May, 2019
Berawal dari ungkapan keinginan Mbak Riri sebulan yang lalu: “Bun, aku awal puasa di rumah, ya. Aku gak mau puasa makan makanan asrama. Aku mau makan masakan Bunda.” Honestly, speechless for a while. Terharu mendengarnya, dia benar benar mendambakan masakan ibunya. And at the end, ayahnya pun mengijinkan Mbak Riri pulang di awal puasa.
Suatu saat nanti, ketika kita jauh dari rumah, seiring berputarnya waktu, kita akan semakin menyadari bahwa ayah bunda, dan rumah dengan segala perintilan perintilannya akan menjadi hal yang paling dirindukan. Terharu, sangat terharu dengan kepulangannya kali ini. Aku mengamati, selama di rumah, apapun yang dilakukan ayah bundanya, dia berusaha menghargai, berusaha menghormati dengan senyum. Padahal dulu bila sedikit saja ada hal yang tak sejalan dengannya, bibirnya langsung membentuk huruf O kecil yang meruncing di ujungnya. Gejala ini, aku lebih melihatnya sebagai wujud rasa syukurnya, rasa terima kasihnya atas segala apa yang telah diberikan-Nya hampir setahun ini. Tinggal jauh dari orang tua ada gunanya juga, Mbak Riri (sedikit demi sedikit) mulai bertransformasi menjadi pribadi yang lebih dewasa, mengingat umurnya pun sudah menyentuh bilangan 17, April kemarin.
Sangat membahagiakan, ketika ia memintaku untuk memasak segala makanan kesukaannya. Aku pun dengan riang hati melakukannya, dan ia tak segan melahap semua makanan yang ku masak hingga ludes. Beberapa menu antri untuk dimasak setiap harinya, ah sampe segitunya ya. (Hahaaa..)
Hari pertama puasa, sebagaimana umat Muslim lainnya, kami menyambutnya dengan suka cita, bulan yang penuh ampunan Allah. Ayah dan anak kali ini meminta menu sahur yang sama, satu menu berkuah favorit mereka berdua. Gak neko neko dan gak ribet juga sih, bakso bersama dengan pelengkapnya. Alhamdulillah, karena pada kenyataannya lidah mereka tak pernah bisa bertemu di satu panci. Biasanya aku harus memasakkan minimal 3-4 menu untuk menyelaraskan lidah mereka. Dan taukah kau, aku tak punya asisten rumah tangga, kebayang kan bagaimana prosesnya. Itulah sebabnya untuk urusan masak memasak, aku tak mau kompromi, harus sesimpel mungkin, agar aku enjoy melakukannya. Aku membutuhkan 3-4 tungku kompor dan alat alat canggih lain untuk memudahkan prosesnya.
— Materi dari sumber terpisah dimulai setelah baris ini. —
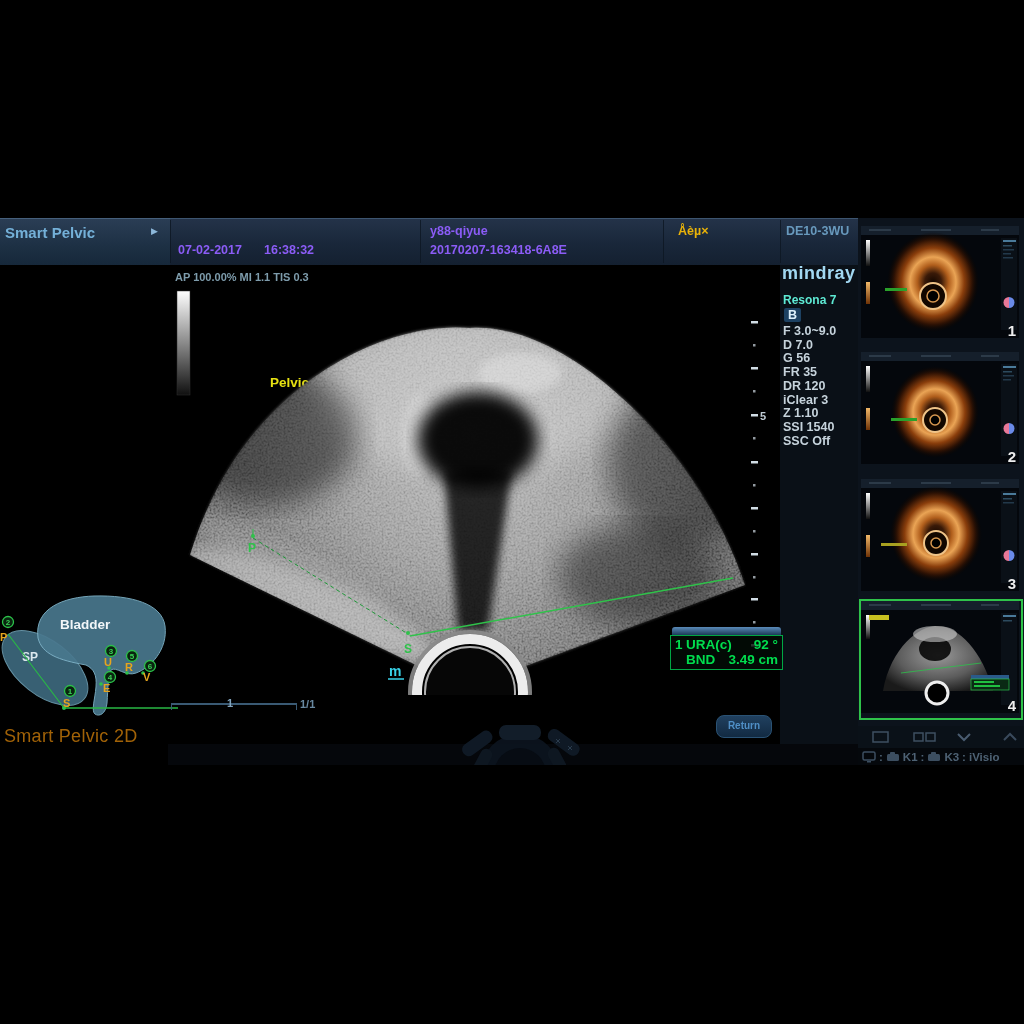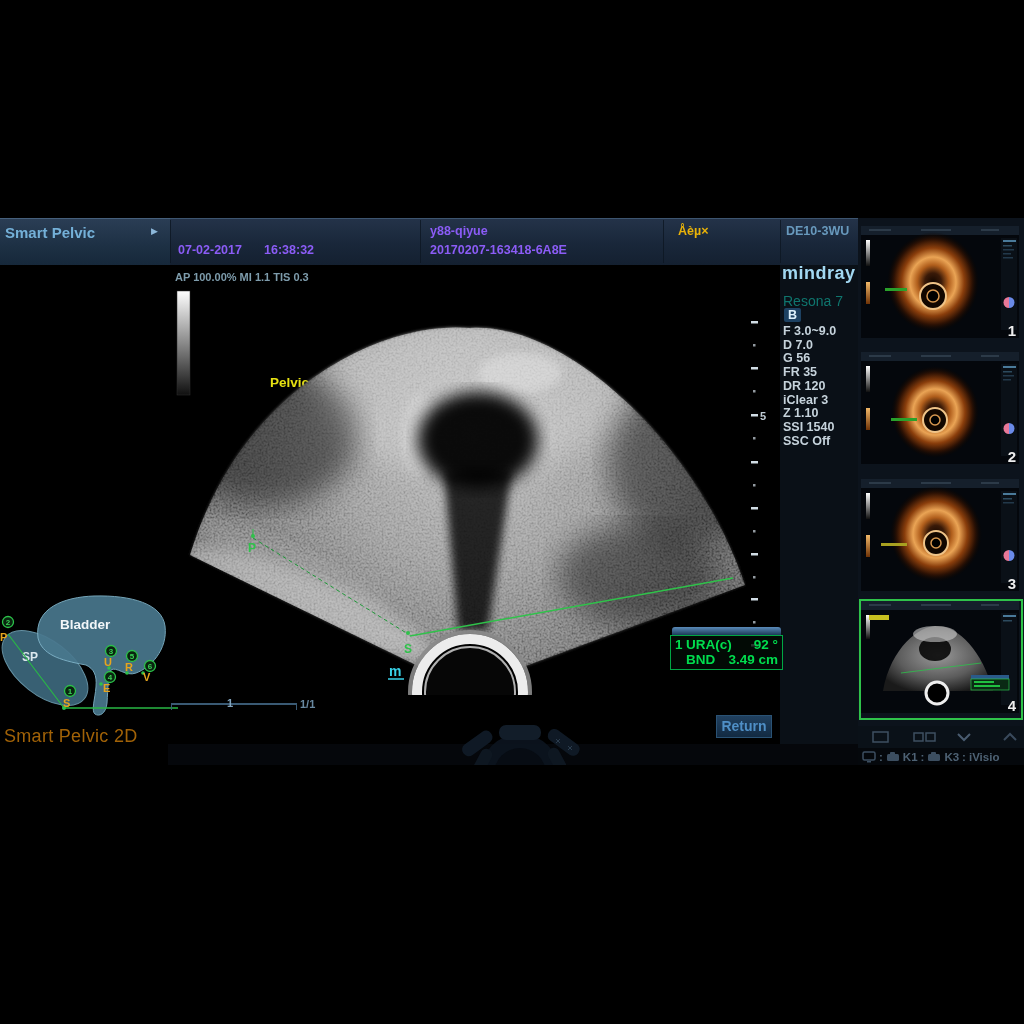--- a/index.html
+++ b/index.html
@@ -20,7 +20,7 @@
   .hdr-txt2{color:#6899bd;font-size:12.5px;font-weight:700;}
   
   .brand{left:782px;top:263px;font-size:18px;font-weight:700;color:#a2d8f2;letter-spacing:.5px;}
-  .model{left:783px;top:293px;font-size:14px;font-weight:400;color:#0f766e;}
+  .model{left:783px;top:293px;font-size:12px;font-weight:700;color:#5eead4;}
   .mode-b{left:784px;top:308px;font-size:12.5px;font-weight:700;color:#ddf0fc;
           background:#1d4162;padding:0 4px;border-radius:2px;}
   .params{left:783px;top:325px;font-size:12.5px;font-weight:700;color:#c6d3dc;line-height:13.7px;}

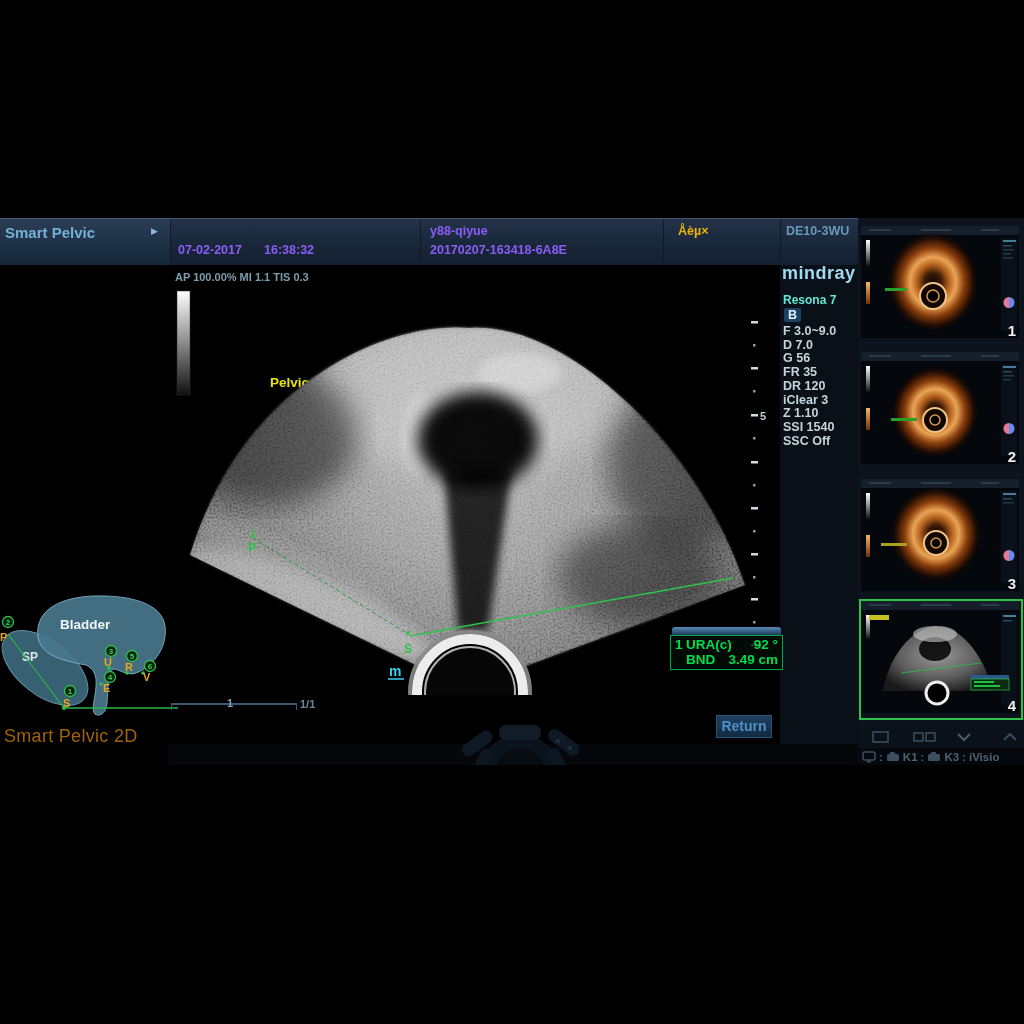--- a/index.html
+++ b/index.html
@@ -40,8 +40,8 @@
   .pag-marker{left:224px;top:697px;width:12px;text-align:center;font-size:11px;font-weight:700;color:#82a4be;}
   .pag-page{left:300px;top:698px;font-size:11px;font-weight:700;color:#6888a0;}
   
-  .return-btn{left:716px;top:715px;width:54px;height:21px;border:1px solid #2a5274;border-radius:0;
-              background:linear-gradient(#20405f,#122a42);color:#4f8fc6;font-size:14px;font-weight:700;
+  .return-btn{left:716px;top:715px;width:54px;height:21px;border:1px solid #2a5274;border-radius:8px;
+              background:linear-gradient(#20405f,#122a42);color:#4f8fc6;font-size:10px;font-weight:700;
               text-align:center;line-height:20px;cursor:pointer;}
   
   .thumb-col{left:858px;top:218px;width:166px;height:547px;background:#0c131c;}

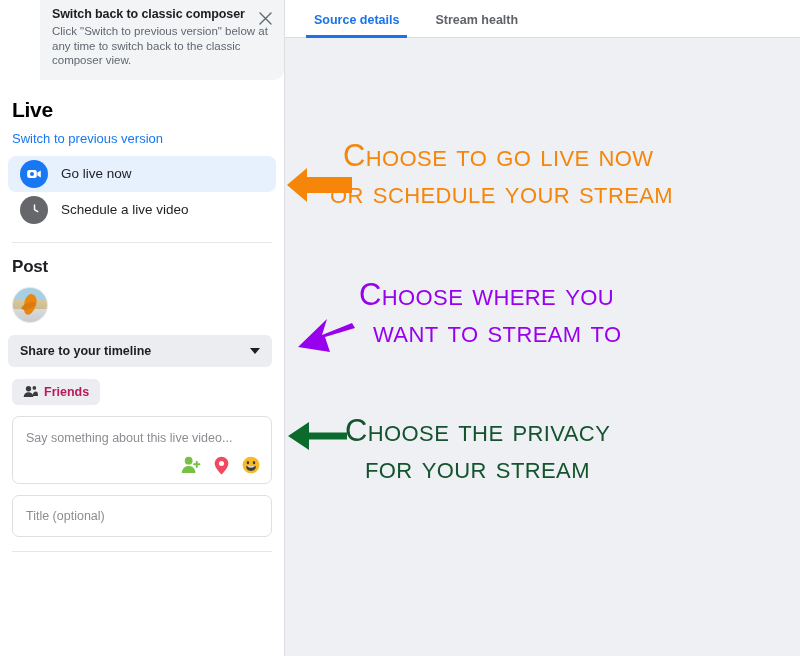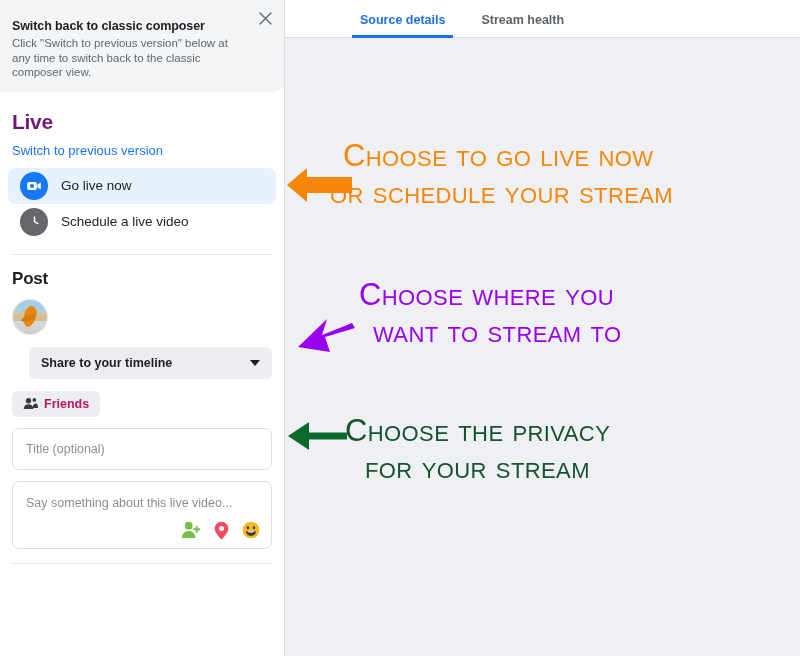--- a/index.html
+++ b/index.html
@@ -35,9 +35,10 @@
   .banner {
     background: #f3f4f6;
     border-bottom-right-radius: 10px;
-    padding: 18px 14px 12px 12px;
+    padding: 6px 14px 12px 12px;
     position: relative;
     min-height: 44px;
+    margin-left: 40px;
   }
   .banner-title {
     font-size: 12.5px;

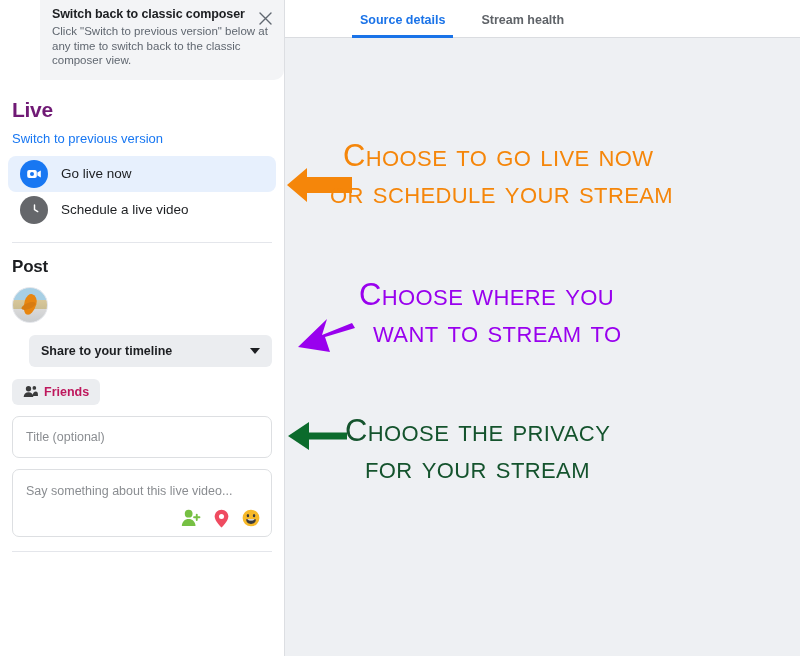--- a/index.html
+++ b/index.html
@@ -284,7 +284,7 @@
     cursor: pointer;
     white-space: nowrap;
   }
-  .tab.active { color: #1a73e8; margin-left: 46px; }
+  .tab.active { color: #1a73e8; }
   .tab.active::after {
     content: "";
     position: absolute;

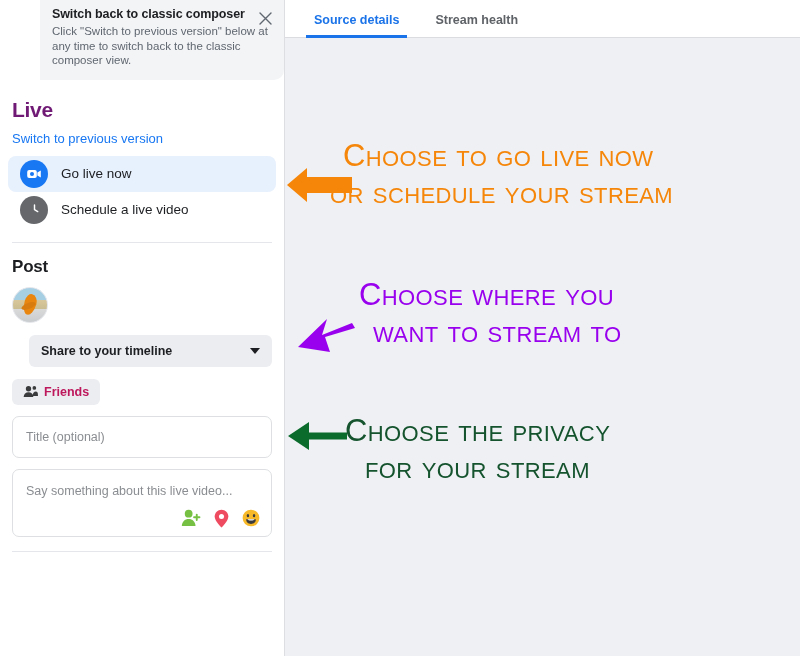--- a/index.html
+++ b/index.html
@@ -71,7 +71,7 @@
   .live-heading {
     font-size: 21px;
     font-weight: bold;
-    color: #701a75;
+    color: #000000;
     margin: 18px 0 0 12px;
     letter-spacing: -0.3px;
   }

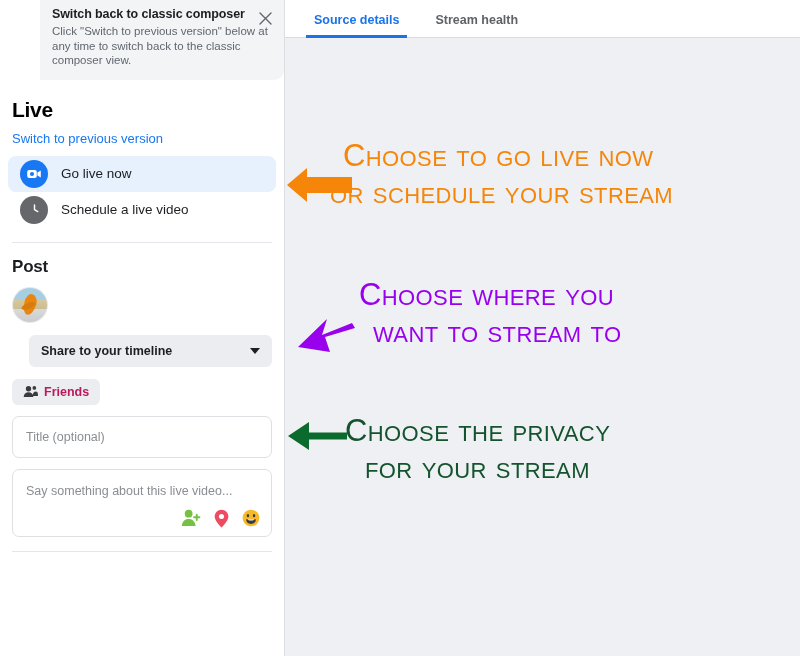--- a/index.html
+++ b/index.html
@@ -160,7 +160,7 @@
   }
 
   .select-box {
-    margin: 12px 12px 0 29px;
+    margin: 12px 12px 0 8px;
     background: #ebedf0;
     border-radius: 6px;
     height: 32px;

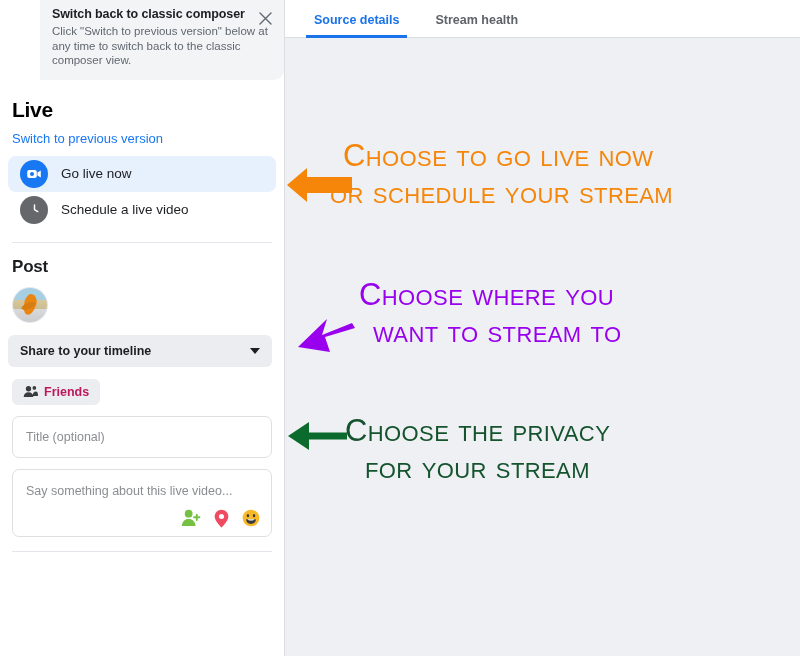--- a/index.html
+++ b/index.html
@@ -381,10 +381,6 @@
         </svg>
       </span>
       <span class="privacy-chip-label">Friends</span>
-    </div>
-
-    <div class="field title">
-      <span class="placeholder">Title (optional)</span>
     </div>
 
     <div class="field desc">
@@ -415,6 +411,10 @@
       </div>
     </div>
 
+    <div class="field title">
+      <span class="placeholder">Title (optional)</span>
+    </div>
+
     <div class="gaming-divider"></div>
Selesai sahur, sholat Shubuh berjama’ah di rumah. Topik utama obrolan hari itu hanya 1, menu buka puasa, apa dan dimana. Sang ayah mengusulkan untuk berbuka di luar, di restoran favorit kami. Sedangkan aku memilih untuk di rumah saja, aku ingin menikmati kebersamaan ini di rumah. Aku bersedia memasakkan apa aja, dan sang anak yang memilihkan menunya. Alhasil, buka puasa pertama terlaksana di rumah. Masing masing mempunyai tugas, dari tahap pembelian bahan bahan, dan selanjutnya pemrosesan semua bahan menjadi siap santap. Semua bahan diproses di rumah hingga akhirnya lengkap terhidang di meja makan. Mas Ian bertugas menyiapkan minuman segar pembuka, Mbak Riri menyiapkan makanan takjil, dan aku menyiapkan menu utama yang dimakan setelah sholat Magrib. Bahagia sekali rasanya hari itu, aku seakan merasakannya mengalir lembut dari ujung rambut hingga ujung kaki. Senyumku terus mengembang hari itu.
Alhamdulillah..
Allah bless us, always.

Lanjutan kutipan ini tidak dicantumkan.